↓↓↓

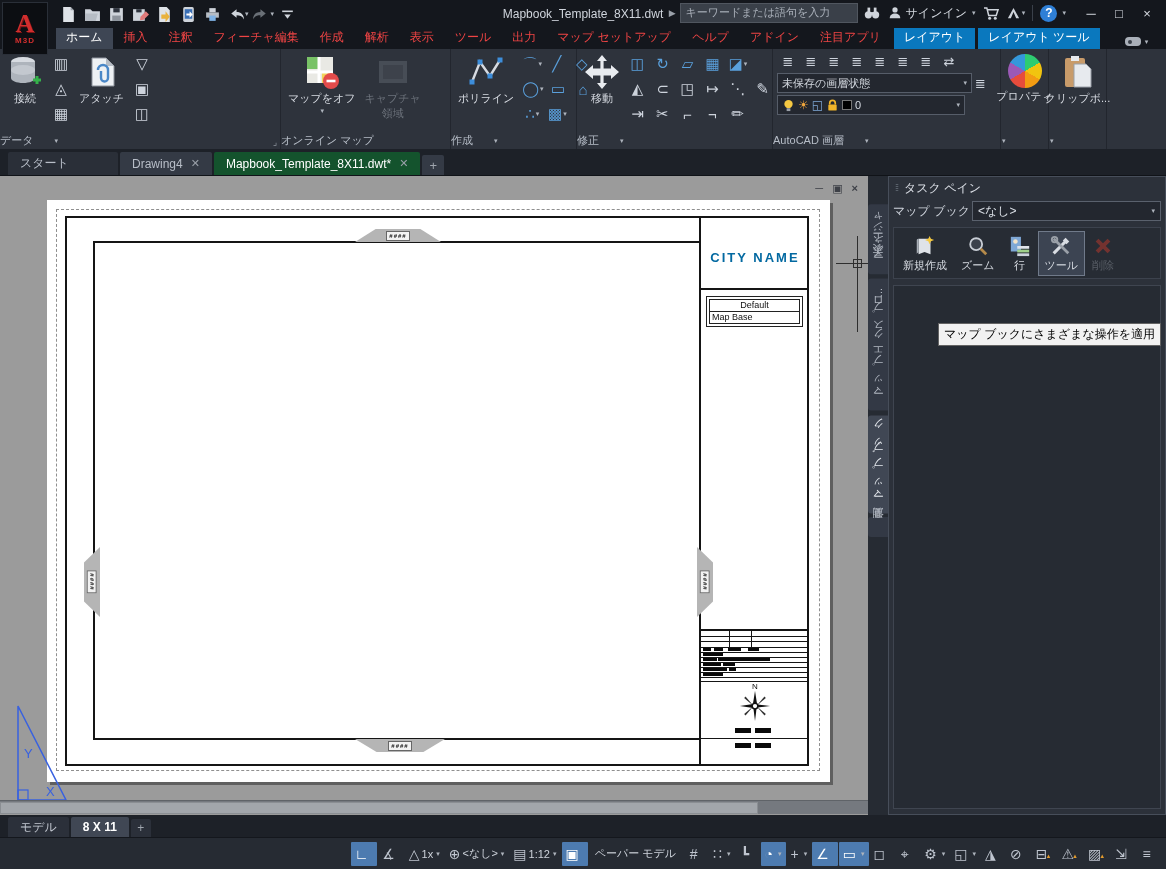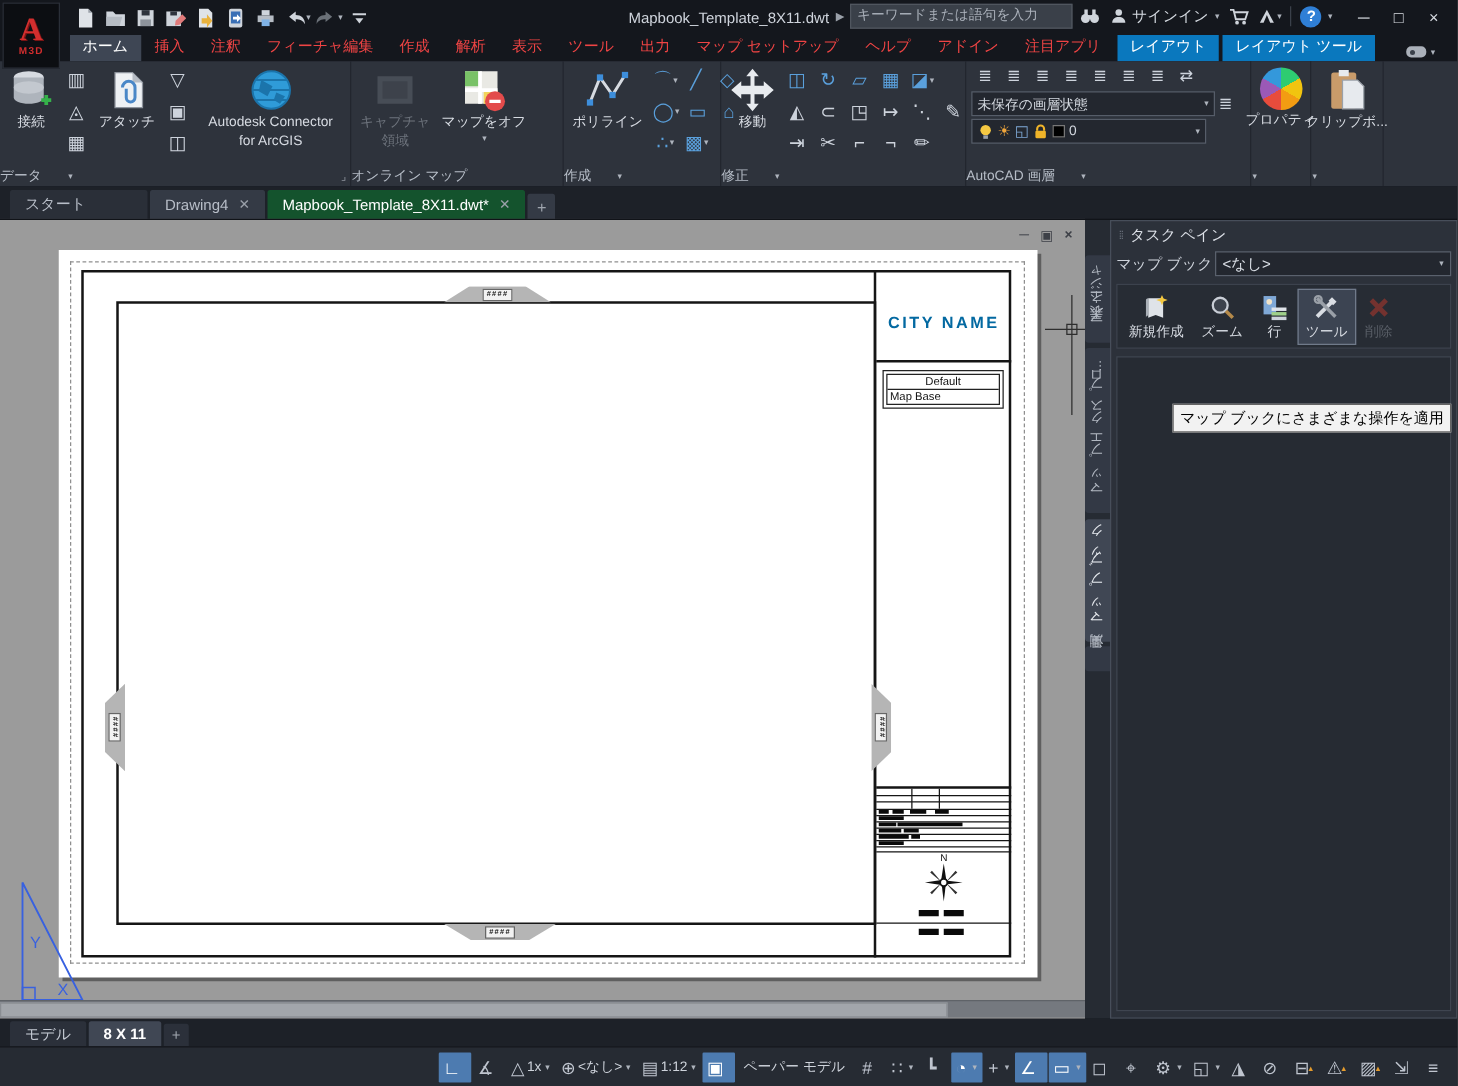"Autodesk Connector" div.bigbtn { html: <div> <svg> <use></use> </svg> <span>Autodesk Connector</span> <span>for ArcGIS</span> </div> -> none }
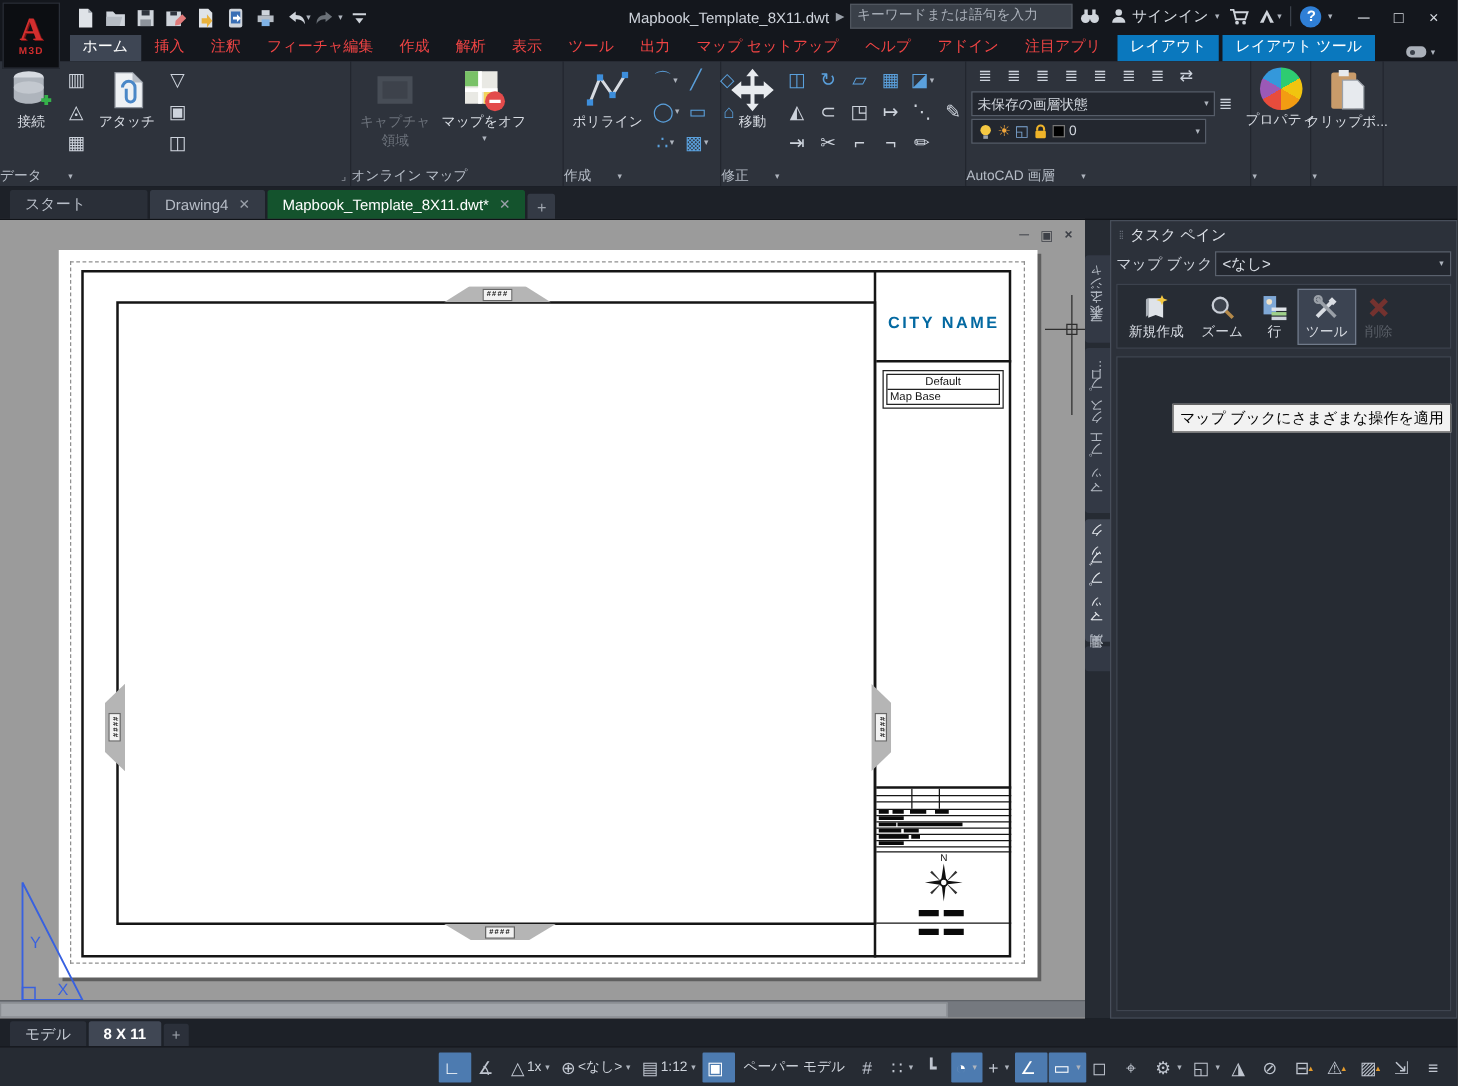"キャプチャ" div.bigbtn { order: before "マップをオフ" -> after "マップをオフ" }
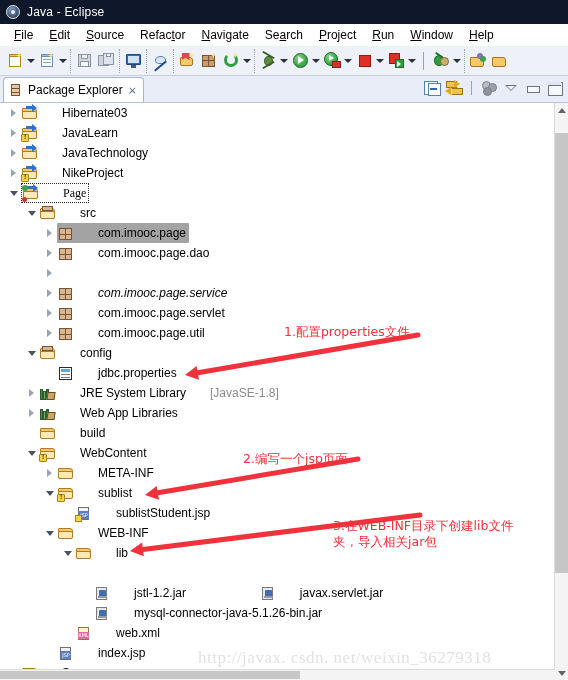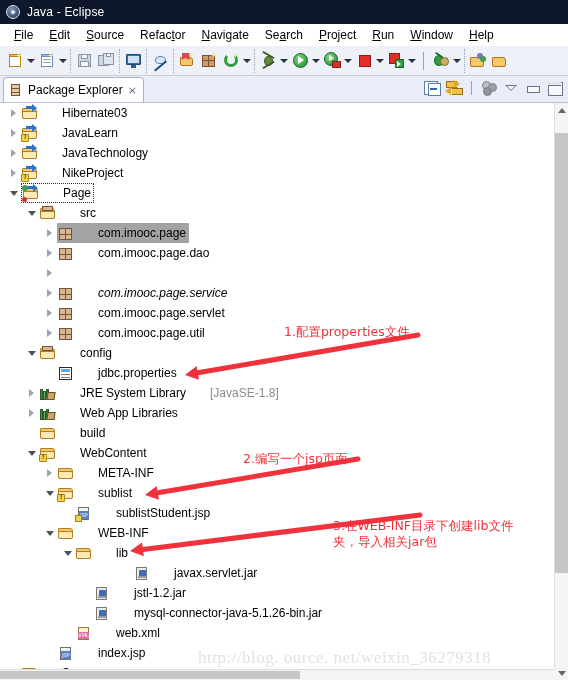"Page" .row.focused .selwrap { font-family: none -> Liberation Serif, serif }
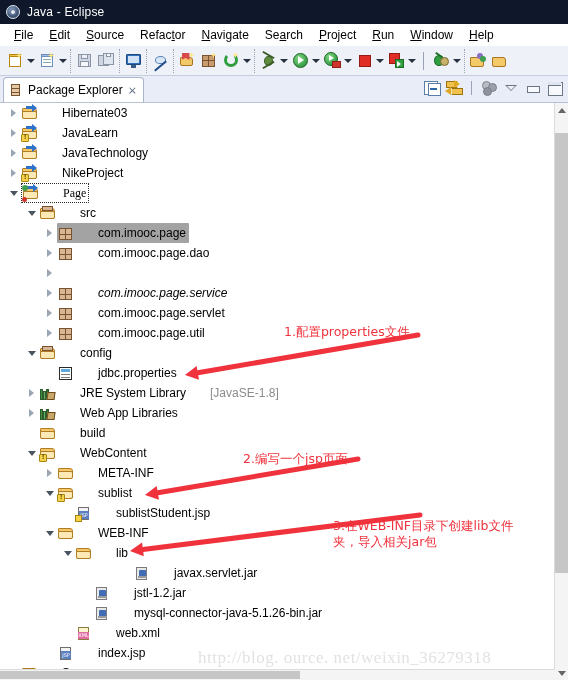"javax.servlet.jar" div.row { flex-direction: none -> column; padding-left: 118px -> 90px }
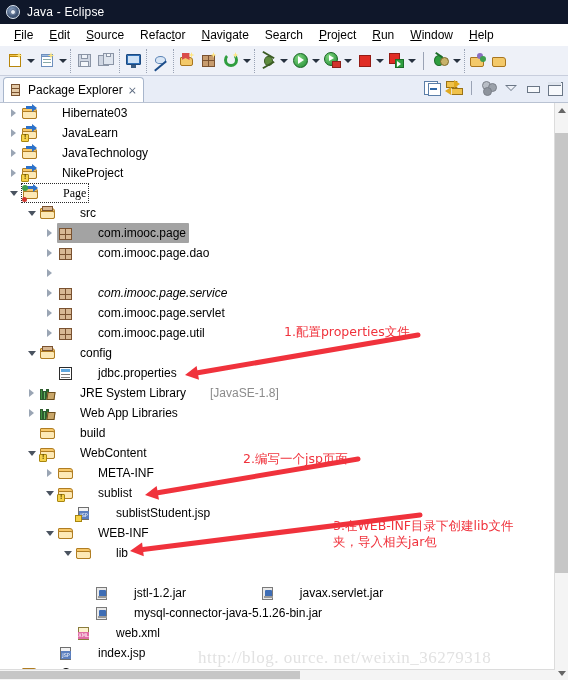"http://blog. ource. net/weixin_36279318" div.watermark { text: http://blog. ource -> http://javax. csdn }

↑↑↑

[Task description]:
Transcribe the listing exactly. Its images are to be omitted.

[Answer to this exercise]:
"Autodesk Connector" div.bigbtn { html: <div> <svg> <use></use> </svg> <span>Autodesk Connector</span> <span>for ArcGIS</span> </div> -> none }
"キャプチャ" div.bigbtn { order: before "マップをオフ" -> after "マップをオフ" }
"Page" .row.focused .selwrap { font-family: none -> Liberation Serif, serif }
"javax.servlet.jar" div.row { flex-direction: none -> column; padding-left: 118px -> 90px }
"http://blog. ource. net/weixin_36279318" div.watermark { text: http://blog. ource -> http://javax. csdn }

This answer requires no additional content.